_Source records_
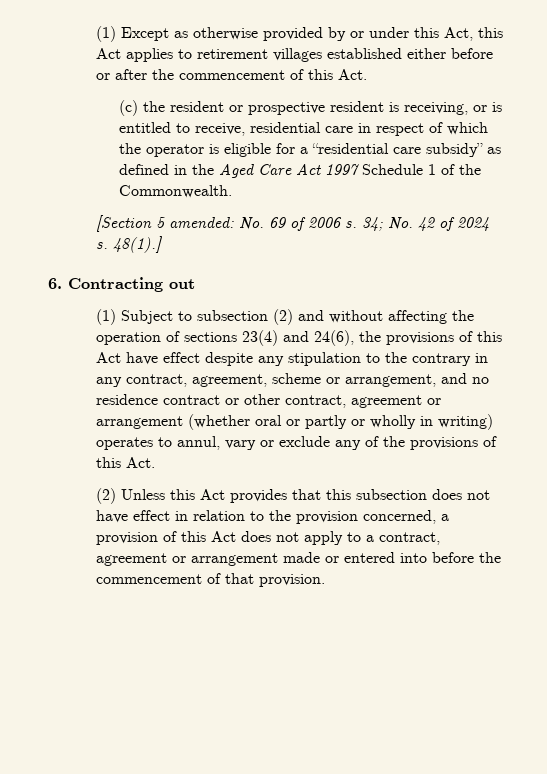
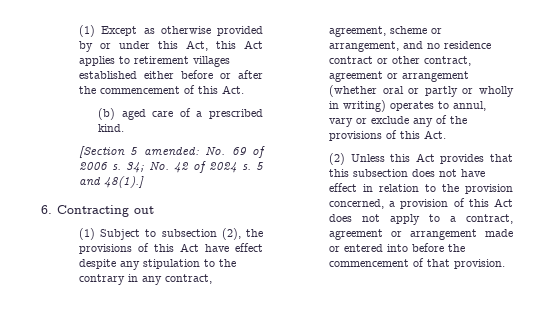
- (c) the resident or prospective resident is receiving, or is entitled to receive, residential care in respect of which the operator is eligible for a “residential care subsidy” as defined in the Aged Care Act 1997 Schedule 1 of the Commonwealth.
+ (b) aged care of a prescribed kind.
- 48(1).]
+ 5 and 48(1).]
- (1) Subject to subsection (2) and without affecting the operation of sections 23(4) and 24(6), the provisions of this Act have effect despite any stipulation to the contrary in any contract, agreement, scheme or arrangement, and no residence contract or other contract, agreement or arrangement (whether oral or partly or wholly in writing) operates to annul, vary or exclude any of the provisions of this Act.
+ (1) Subject to subsection (2), the provisions of this Act have effect despite any stipulation to the contrary in any contract, agreement, scheme or arrangement, and no residence contract or other contract, agreement or arrangement (whether oral or partly or wholly in writing) operates to annul, vary or exclude any of the provisions of this Act.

_EXERCISE DETAILS_
Would you copy out every entry above word for word, without the pictures?

_ANSWER SPACE_
- (c) the resident or prospective resident is receiving, or is entitled to receive, residential care in respect of which the operator is eligible for a “residential care subsidy” as defined in the Aged Care Act 1997 Schedule 1 of the Commonwealth.
+ (b) aged care of a prescribed kind.
- 48(1).]
+ 5 and 48(1).]
- (1) Subject to subsection (2) and without affecting the operation of sections 23(4) and 24(6), the provisions of this Act have effect despite any stipulation to the contrary in any contract, agreement, scheme or arrangement, and no residence contract or other contract, agreement or arrangement (whether oral or partly or wholly in writing) operates to annul, vary or exclude any of the provisions of this Act.
+ (1) Subject to subsection (2), the provisions of this Act have effect despite any stipulation to the contrary in any contract, agreement, scheme or arrangement, and no residence contract or other contract, agreement or arrangement (whether oral or partly or wholly in writing) operates to annul, vary or exclude any of the provisions of this Act.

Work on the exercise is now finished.